_Problem description_
Reproduce exactly, leaving out pictures, each line from the one holding "column name: 1997 orig. -> 1997" through the final line of the listing, and add nothing.
::: Excerpted data
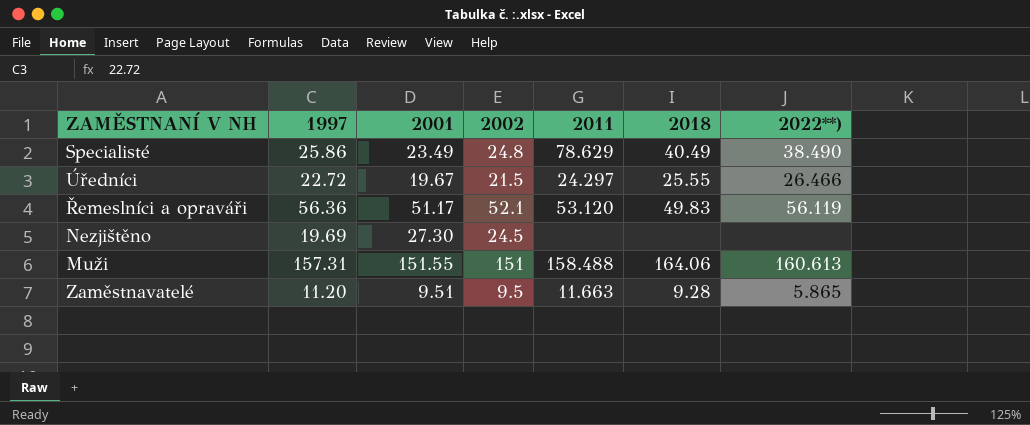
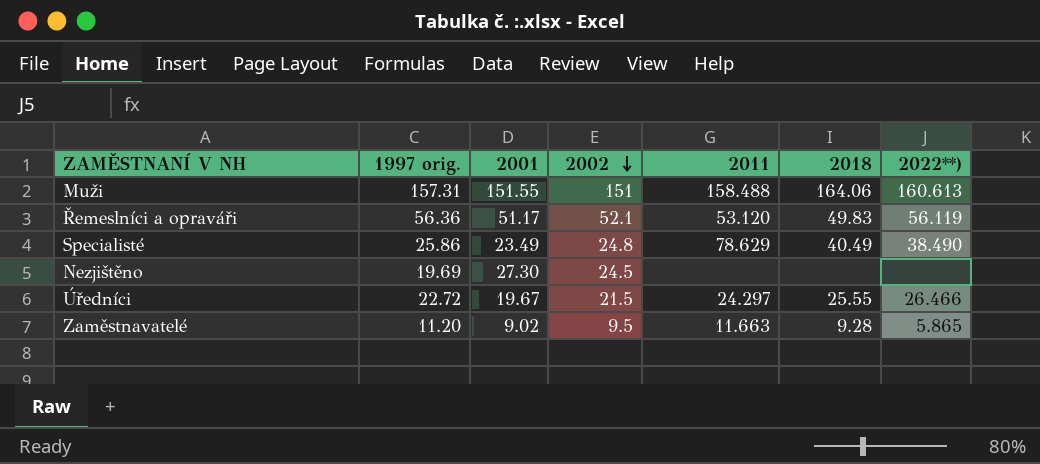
row order: none -> 2002 descending
column name: 1997 -> 1997 orig.
Zaměstnavatelé | 2001: 9.51 -> 9.02

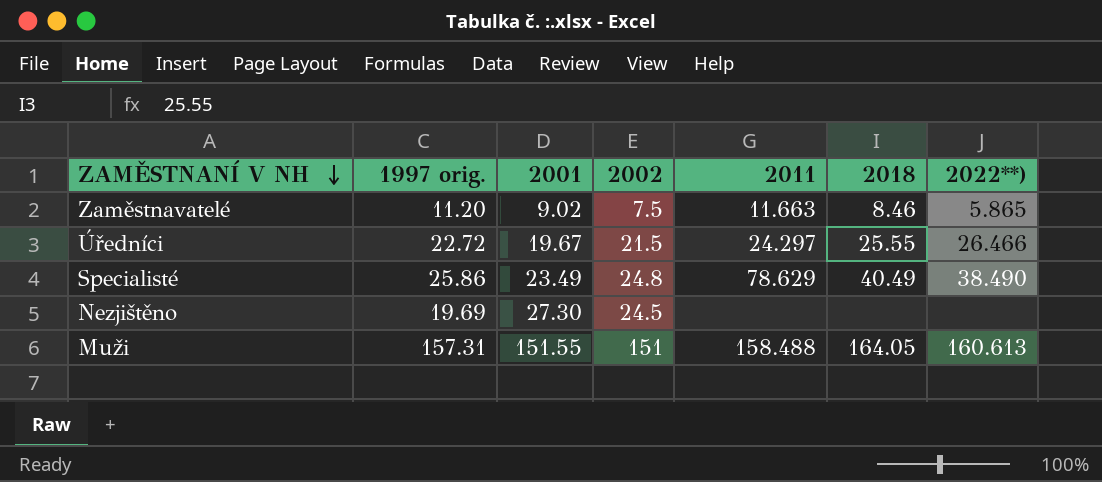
row order: 2002 descending -> ZAMĚSTNANÍ V NH descending
row Řemeslníci a opraváři: 56.36 | 51.17 | 52.1 | 53.120 | 49.83 | 56.119 -> none
Zaměstnavatelé | 2002: 9.5 -> 7.5
Zaměstnavatelé | 2018: 9.28 -> 8.46
Muži | 2018: 164.06 -> 164.05

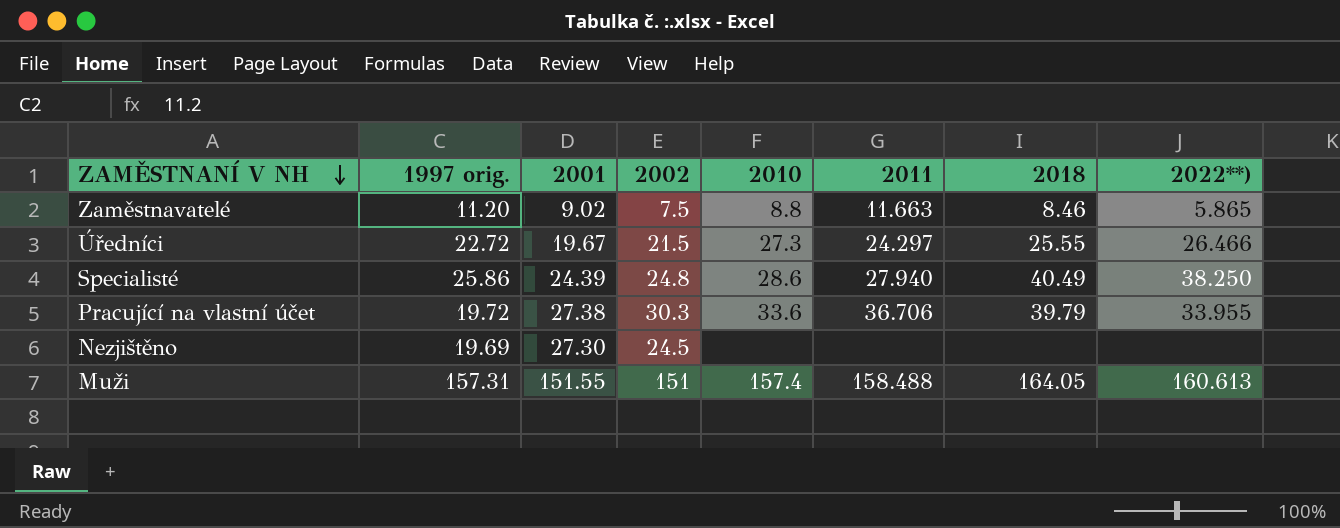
column 2010 | position: none -> 5
Specialisté | 2001: 23.49 -> 24.39
Specialisté | 2011: 78.629 -> 27.940
Specialisté | 2022**): 38.490 -> 38.250
row Pracující na vlastní účet: none -> 19.72 | 27.38 | 30.3 | 33.6 | 36.706 | 39.79 | 33.955

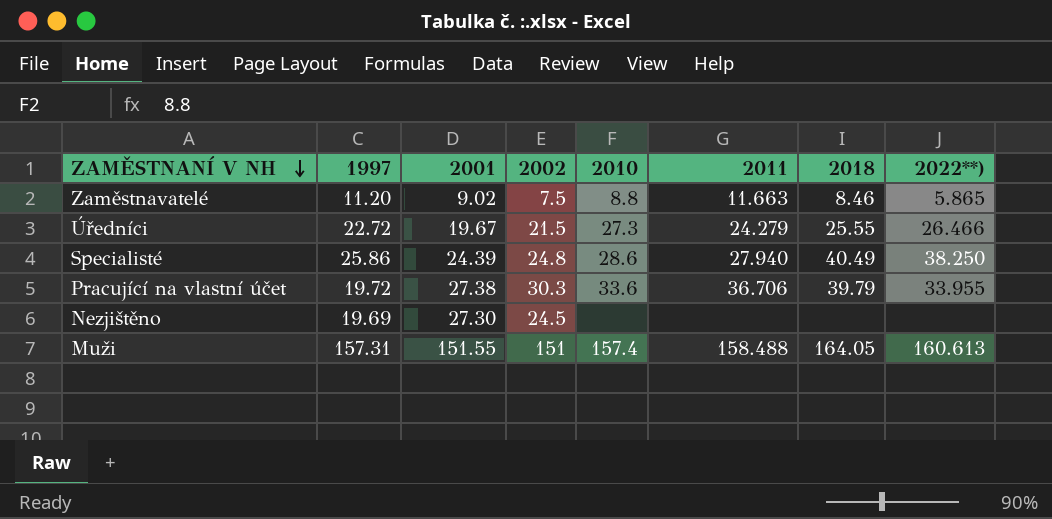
column name: 1997 orig. -> 1997
Úředníci | 2011: 24.297 -> 24.279

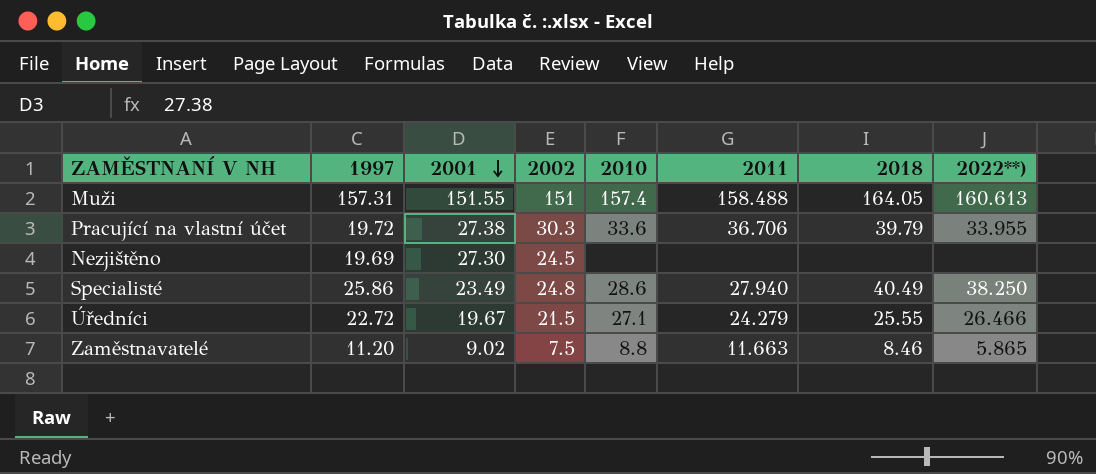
row order: ZAMĚSTNANÍ V NH descending -> 2001 descending
Specialisté | 2001: 24.39 -> 23.49
Úředníci | 2010: 27.3 -> 27.1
::::::
_Completed exercise_
column name: 1997 orig. -> 1997
Úředníci | 2011: 24.297 -> 24.279

row order: ZAMĚSTNANÍ V NH descending -> 2001 descending
Specialisté | 2001: 24.39 -> 23.49
Úředníci | 2010: 27.3 -> 27.1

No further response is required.